Return exactly and only these lines: the first of the listing through the one containing "Linea 1124 | rpk: 73225.10 -> 72325.10".

(Beginning of RECORDS FOR THIS EXERCISE)

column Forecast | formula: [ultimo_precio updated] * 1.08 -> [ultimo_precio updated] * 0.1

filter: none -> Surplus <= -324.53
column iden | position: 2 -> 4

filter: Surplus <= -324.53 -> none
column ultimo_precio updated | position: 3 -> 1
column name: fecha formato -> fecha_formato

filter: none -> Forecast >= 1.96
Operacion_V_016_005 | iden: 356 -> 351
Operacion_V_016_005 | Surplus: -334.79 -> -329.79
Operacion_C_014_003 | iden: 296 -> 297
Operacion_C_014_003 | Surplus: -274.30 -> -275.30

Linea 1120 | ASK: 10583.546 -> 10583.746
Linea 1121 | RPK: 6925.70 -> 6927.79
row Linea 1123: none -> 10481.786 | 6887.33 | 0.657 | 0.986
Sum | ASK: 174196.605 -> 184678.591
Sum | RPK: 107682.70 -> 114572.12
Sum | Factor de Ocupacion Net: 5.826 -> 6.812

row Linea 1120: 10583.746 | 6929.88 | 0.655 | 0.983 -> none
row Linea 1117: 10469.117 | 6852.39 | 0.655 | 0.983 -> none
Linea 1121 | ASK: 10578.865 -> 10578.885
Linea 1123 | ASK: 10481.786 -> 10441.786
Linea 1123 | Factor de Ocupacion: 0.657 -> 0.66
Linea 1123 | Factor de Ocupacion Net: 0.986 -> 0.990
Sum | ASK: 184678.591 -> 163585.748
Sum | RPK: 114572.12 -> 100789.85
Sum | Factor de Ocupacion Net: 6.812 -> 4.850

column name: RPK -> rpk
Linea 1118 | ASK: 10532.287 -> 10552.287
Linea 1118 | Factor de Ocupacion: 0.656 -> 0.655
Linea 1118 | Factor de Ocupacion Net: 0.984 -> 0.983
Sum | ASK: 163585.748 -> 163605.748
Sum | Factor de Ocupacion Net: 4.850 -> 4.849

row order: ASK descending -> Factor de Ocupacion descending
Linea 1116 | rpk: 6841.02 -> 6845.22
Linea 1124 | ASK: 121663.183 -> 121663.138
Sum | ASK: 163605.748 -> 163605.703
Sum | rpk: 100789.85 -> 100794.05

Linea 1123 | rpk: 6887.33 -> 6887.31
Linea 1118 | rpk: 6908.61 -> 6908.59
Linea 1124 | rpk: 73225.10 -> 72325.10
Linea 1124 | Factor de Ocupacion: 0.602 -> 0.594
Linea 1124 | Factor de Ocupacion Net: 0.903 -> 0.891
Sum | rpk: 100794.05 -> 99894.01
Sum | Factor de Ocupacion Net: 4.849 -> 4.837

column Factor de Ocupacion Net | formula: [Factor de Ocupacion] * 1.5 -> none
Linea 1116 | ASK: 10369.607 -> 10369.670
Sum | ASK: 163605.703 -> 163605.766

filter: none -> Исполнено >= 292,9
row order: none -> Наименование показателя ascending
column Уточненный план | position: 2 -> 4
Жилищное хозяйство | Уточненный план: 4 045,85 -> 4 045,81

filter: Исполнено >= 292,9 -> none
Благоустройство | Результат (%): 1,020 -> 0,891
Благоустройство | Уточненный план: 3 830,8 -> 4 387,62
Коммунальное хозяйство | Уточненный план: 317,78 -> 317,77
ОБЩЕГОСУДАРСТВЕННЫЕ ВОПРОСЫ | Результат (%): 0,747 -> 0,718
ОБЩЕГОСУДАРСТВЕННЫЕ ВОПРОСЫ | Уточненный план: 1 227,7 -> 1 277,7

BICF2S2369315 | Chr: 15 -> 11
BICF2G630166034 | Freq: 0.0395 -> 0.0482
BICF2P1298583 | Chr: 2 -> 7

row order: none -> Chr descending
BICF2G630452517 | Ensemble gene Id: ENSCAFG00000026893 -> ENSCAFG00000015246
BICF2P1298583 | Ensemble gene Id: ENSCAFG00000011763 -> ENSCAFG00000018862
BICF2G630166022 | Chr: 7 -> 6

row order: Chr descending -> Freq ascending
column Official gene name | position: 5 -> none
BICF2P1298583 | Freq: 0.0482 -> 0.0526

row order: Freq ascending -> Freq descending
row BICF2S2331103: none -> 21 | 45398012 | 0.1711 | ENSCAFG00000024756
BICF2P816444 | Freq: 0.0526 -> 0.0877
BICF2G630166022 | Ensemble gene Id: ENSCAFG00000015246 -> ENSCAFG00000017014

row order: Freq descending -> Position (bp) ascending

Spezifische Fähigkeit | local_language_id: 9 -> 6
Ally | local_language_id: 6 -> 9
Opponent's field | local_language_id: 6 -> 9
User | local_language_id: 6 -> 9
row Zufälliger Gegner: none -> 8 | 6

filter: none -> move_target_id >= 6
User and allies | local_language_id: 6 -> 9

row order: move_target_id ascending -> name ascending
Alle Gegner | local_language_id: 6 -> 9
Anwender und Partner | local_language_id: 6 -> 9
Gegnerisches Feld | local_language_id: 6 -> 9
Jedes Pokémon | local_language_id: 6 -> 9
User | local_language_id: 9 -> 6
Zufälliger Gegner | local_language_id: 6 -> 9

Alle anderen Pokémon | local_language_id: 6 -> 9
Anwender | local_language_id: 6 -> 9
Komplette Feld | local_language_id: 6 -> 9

(End of RECORDS FOR THIS EXERCISE)

WRITTEN RESPONSE:
column Forecast | formula: [ultimo_precio updated] * 1.08 -> [ultimo_precio updated] * 0.1

filter: none -> Surplus <= -324.53
column iden | position: 2 -> 4

filter: Surplus <= -324.53 -> none
column ultimo_precio updated | position: 3 -> 1
column name: fecha formato -> fecha_formato

filter: none -> Forecast >= 1.96
Operacion_V_016_005 | iden: 356 -> 351
Operacion_V_016_005 | Surplus: -334.79 -> -329.79
Operacion_C_014_003 | iden: 296 -> 297
Operacion_C_014_003 | Surplus: -274.30 -> -275.30

Linea 1120 | ASK: 10583.546 -> 10583.746
Linea 1121 | RPK: 6925.70 -> 6927.79
row Linea 1123: none -> 10481.786 | 6887.33 | 0.657 | 0.986
Sum | ASK: 174196.605 -> 184678.591
Sum | RPK: 107682.70 -> 114572.12
Sum | Factor de Ocupacion Net: 5.826 -> 6.812

row Linea 1120: 10583.746 | 6929.88 | 0.655 | 0.983 -> none
row Linea 1117: 10469.117 | 6852.39 | 0.655 | 0.983 -> none
Linea 1121 | ASK: 10578.865 -> 10578.885
Linea 1123 | ASK: 10481.786 -> 10441.786
Linea 1123 | Factor de Ocupacion: 0.657 -> 0.66
Linea 1123 | Factor de Ocupacion Net: 0.986 -> 0.990
Sum | ASK: 184678.591 -> 163585.748
Sum | RPK: 114572.12 -> 100789.85
Sum | Factor de Ocupacion Net: 6.812 -> 4.850

column name: RPK -> rpk
Linea 1118 | ASK: 10532.287 -> 10552.287
Linea 1118 | Factor de Ocupacion: 0.656 -> 0.655
Linea 1118 | Factor de Ocupacion Net: 0.984 -> 0.983
Sum | ASK: 163585.748 -> 163605.748
Sum | Factor de Ocupacion Net: 4.850 -> 4.849

row order: ASK descending -> Factor de Ocupacion descending
Linea 1116 | rpk: 6841.02 -> 6845.22
Linea 1124 | ASK: 121663.183 -> 121663.138
Sum | ASK: 163605.748 -> 163605.703
Sum | rpk: 100789.85 -> 100794.05

Linea 1123 | rpk: 6887.33 -> 6887.31
Linea 1118 | rpk: 6908.61 -> 6908.59
Linea 1124 | rpk: 73225.10 -> 72325.10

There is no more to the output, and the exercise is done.